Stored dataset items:
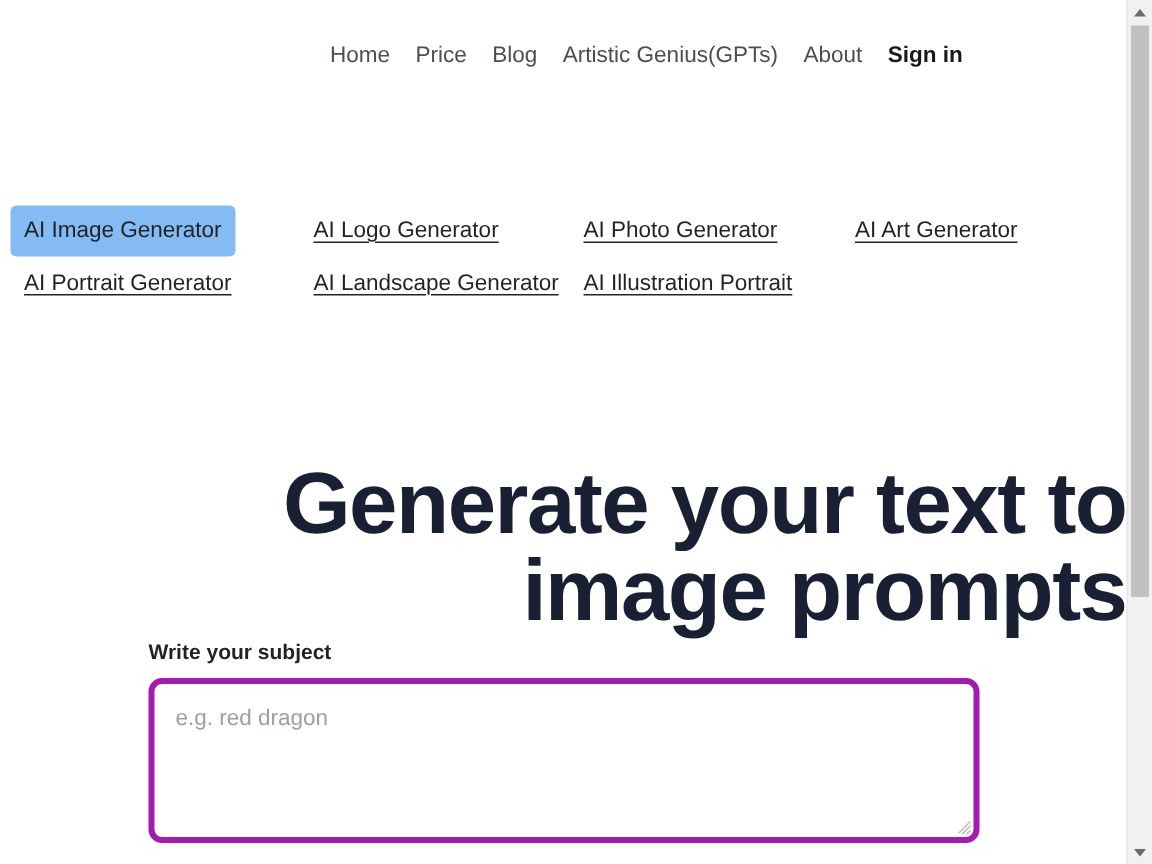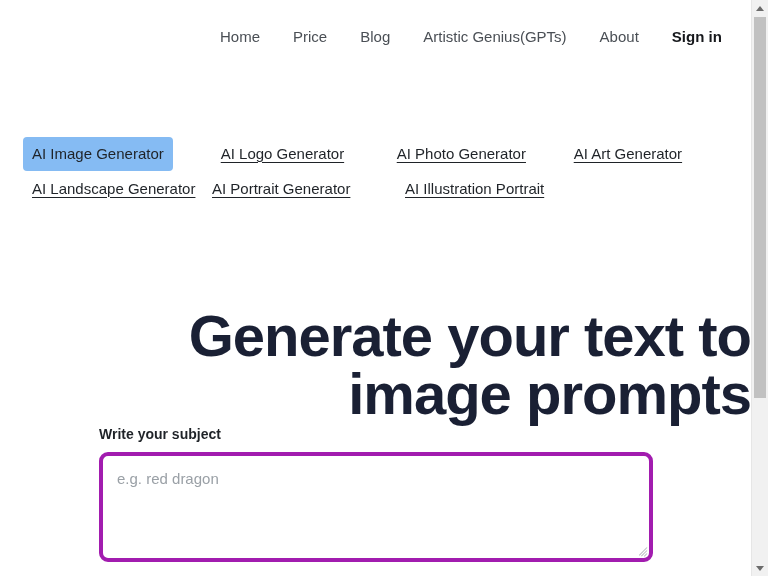--- a/index.html
+++ b/index.html
@@ -31,21 +31,21 @@
     position: absolute;
     left: 0;
     top: 22px;
     width: 751px;
     height: 30px;
   }
   .nav-list {
     display: flex;
     align-items: center;
     padding-left: 220px;
-    gap: 33px;
+    gap: 17px;
     height: 30px;
   }
   .nav-link {
     font-size: 15px;
     color: #4a4f55;
     text-decoration: none;
     white-space: nowrap;
     line-height: 20px;
     cursor: pointer;
   }
@@ -58,21 +58,20 @@
   #categories {
     position: absolute;
     left: 16px;
     top: 136px;
     width: 720px;
   }
   .cat-row {
     display: flex;
     align-items: center;
     height: 35px;
-    margin-left: 16px;
   }
   .cat-cell {
     display: flex;
     align-items: center;
     box-sizing: border-box;
   }
   .cat-col-1 { width: 193px; }
   .cat-col-2 { width: 180px; }
   .cat-col-3 { width: 181px; }
   .cat-col-4 { width: 166px; }
@@ -241,25 +240,25 @@
         <a class="cat-link">AI Logo Generator</a>
       </div>
       <div class="cat-cell cat-col-3">
         <a class="cat-link">AI Photo Generator</a>
       </div>
       <div class="cat-cell cat-col-4">
         <a class="cat-link">AI Art Generator</a>
       </div>
     </div>
     <div class="cat-row">
+      <div class="cat-cell cat-col-1">
+        <a class="cat-link">AI Portrait Generator</a>
+      </div>
       <div class="cat-cell cat-col-2">
         <a class="cat-link">AI Landscape Generator</a>
-      </div>
-      <div class="cat-cell cat-col-1">
-        <a class="cat-link">AI Portrait Generator</a>
       </div>
       <div class="cat-cell cat-col-3">
         <a class="cat-link">AI Illustration Portrait</a>
       </div>
     </div>
   </div>
 
   <h1 id="hero-title">
     <span class="line">Generate your text to</span>
     <span class="line">image prompts</span>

### EXERCISE REQUIREMENTS
Would you please restate the records word for word, excluding any images?

### ANSWER
--- a/index.html
+++ b/index.html
@@ -31,21 +31,21 @@
     position: absolute;
     left: 0;
     top: 22px;
     width: 751px;
     height: 30px;
   }
   .nav-list {
     display: flex;
     align-items: center;
     padding-left: 220px;
-    gap: 33px;
+    gap: 17px;
     height: 30px;
   }
   .nav-link {
     font-size: 15px;
     color: #4a4f55;
     text-decoration: none;
     white-space: nowrap;
     line-height: 20px;
     cursor: pointer;
   }
@@ -58,21 +58,20 @@
   #categories {
     position: absolute;
     left: 16px;
     top: 136px;
     width: 720px;
   }
   .cat-row {
     display: flex;
     align-items: center;
     height: 35px;
-    margin-left: 16px;
   }
   .cat-cell {
     display: flex;
     align-items: center;
     box-sizing: border-box;
   }
   .cat-col-1 { width: 193px; }
   .cat-col-2 { width: 180px; }
   .cat-col-3 { width: 181px; }
   .cat-col-4 { width: 166px; }
@@ -241,25 +240,25 @@
         <a class="cat-link">AI Logo Generator</a>
       </div>
       <div class="cat-cell cat-col-3">
         <a class="cat-link">AI Photo Generator</a>
       </div>
       <div class="cat-cell cat-col-4">
         <a class="cat-link">AI Art Generator</a>
       </div>
     </div>
     <div class="cat-row">
+      <div class="cat-cell cat-col-1">
+        <a class="cat-link">AI Portrait Generator</a>
+      </div>
       <div class="cat-cell cat-col-2">
         <a class="cat-link">AI Landscape Generator</a>
-      </div>
-      <div class="cat-cell cat-col-1">
-        <a class="cat-link">AI Portrait Generator</a>
       </div>
       <div class="cat-cell cat-col-3">
         <a class="cat-link">AI Illustration Portrait</a>
       </div>
     </div>
   </div>
 
   <h1 id="hero-title">
     <span class="line">Generate your text to</span>
     <span class="line">image prompts</span>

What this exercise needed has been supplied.